I got to thinking about the reason for writing the runes when I read an entry in an online compendium of information and analysis on the Kensington Runestone. “I agree with your interpretation about why the group would leave the marker even though there was little likelihood anyone would find it. I think that it is an affirmation to the group members of their existence and mission. If one wants to look at this from an evolutionary perspective, perhaps there is a biological or other drive to perpetuate one’s species or identity; so too, a group . . . can communicate to others some meaning in their endeavors, as well as a last goodbye.”
Thousands of miles from home, in the midst of a journey into the unknown, the travelers declared their existence by chiseling letters in a descriptive memorial. Whether their need was derived out of biology or tribal bond, the record was still made. In a marriage of derivation, the rune combined the magical, in a religious appeal, with the literary.

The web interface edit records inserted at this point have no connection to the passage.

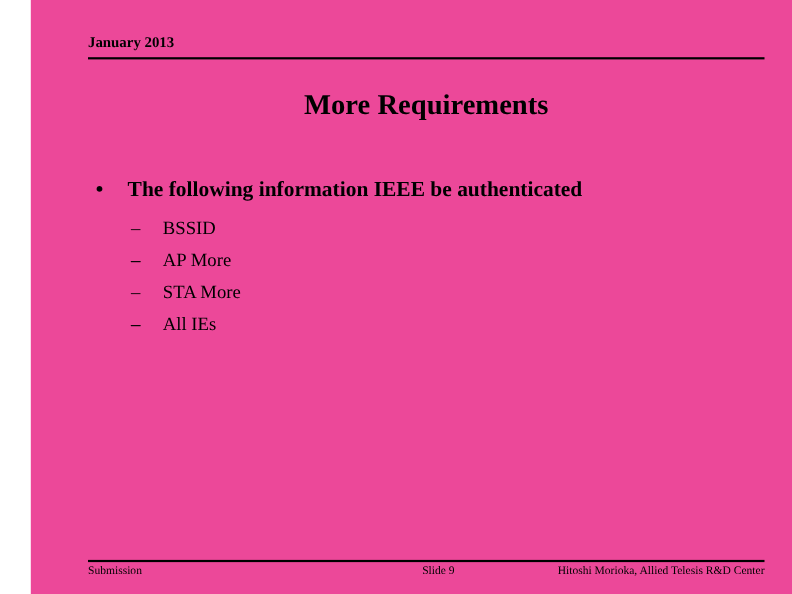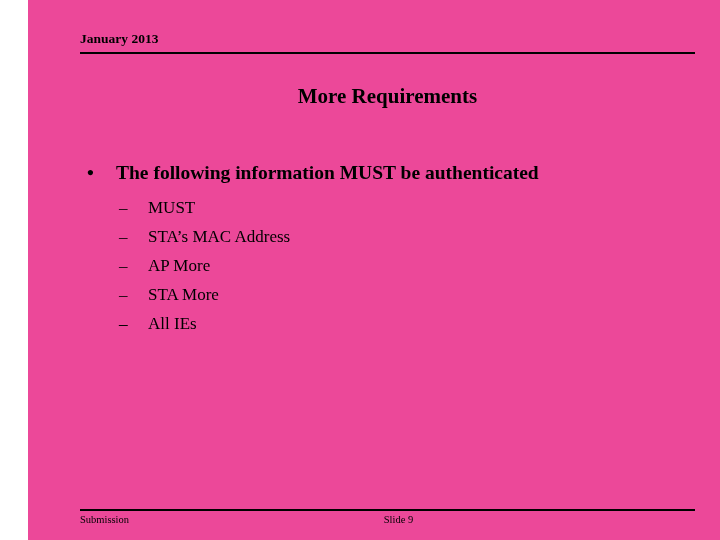--- a/index.html
+++ b/index.html
@@ -50,21 +50,21 @@
     margin-right: 0px;
   }
 
   
   .title {
     position: absolute;
     left: 52px;
     top: 80px;
     width: 615px;
     text-align: center;
-    font-size: 21px;
+    font-size: 26px;
     font-weight: bold;
     line-height: 32px;
     white-space: nowrap;
   }
 
   
   .body-block {
     position: absolute;
     left: 52px;
     top: 160px;
@@ -146,33 +146,32 @@
   <div class="header">
     <div class="header-left">January 2013</div>
   </div>
 
   <div class="title">More Requirements</div>
 
   <div class="body-block">
 
     <div class="bullet-l1">
       <span class="marker">•</span>
-      <span>The following information MUST be authenticated</span>
+      <span>The following information IEEE be authenticated</span>
     </div>
 
     <div class="sublist">
 
       <div class="bullet-l2">
         <span class="marker">–</span>
-        <span>MUST</span>
-      </div>
-
-      <div class="bullet-l2">
-        <span class="marker">–</span>
-        <span>STA’s MAC Address</span>
+        <span>BSSID</span>
+      </div>
+
+      <div class="bullet-l2">
+        <span class="marker">–</span>
       </div>
 
       <div class="bullet-l2">
         <span class="marker">–</span>
         <span>AP More</span>
       </div>
 
       <div class="bullet-l2">
         <span class="marker">–</span>
         <span>STA More</span>
@@ -187,16 +186,17 @@
         <span>All IEs</span>
       </div>
 
     </div>
   </div>
 
   <div class="footer">
     <div class="footer-inner">
       <div class="footer-left">Submission</div>
       <div class="footer-center">Slide 9</div>
+      <div class="footer-right">Hitoshi Morioka, Allied Telesis R&amp;D Center</div>
     </div>
   </div>
 
 </div>
 
 </body></html>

The Kensington Runestone’s timelessness lies in its humanity. I realized it didn’t matter to me whether it was authentic, although I believe it to be. The artifact transcends arguments against its linguistic and runic legitimacy because it commemorates and chronicles a passage.
We do the same today. We’re all compelled to leave our mark, a legacy attesting to our being here. We do this in our journals, privately. We do this in our weblogs, publicly. We write letters marking milestones. We create scrapbooks and photographic archives, all to commemorate our own journeys.
These creations are our modern-day runes. Strip away the differences in technology and pare our language, and today’s stories are remarkably similar to the one on the stone from 1362. “We are this many. We have come this far. We have won and we have lost. We appeal to a higher being.”
Like the Norse tribes who used their magical alphabets as talismans, miraculous inscriptions, and divine predictions, we have our runic touchstones, too. We rely upon them. We ground ourselves in the writing and the telling. We carry memory forward, and we leave our trace.
I wonder what will be said of our runes 600 years from now.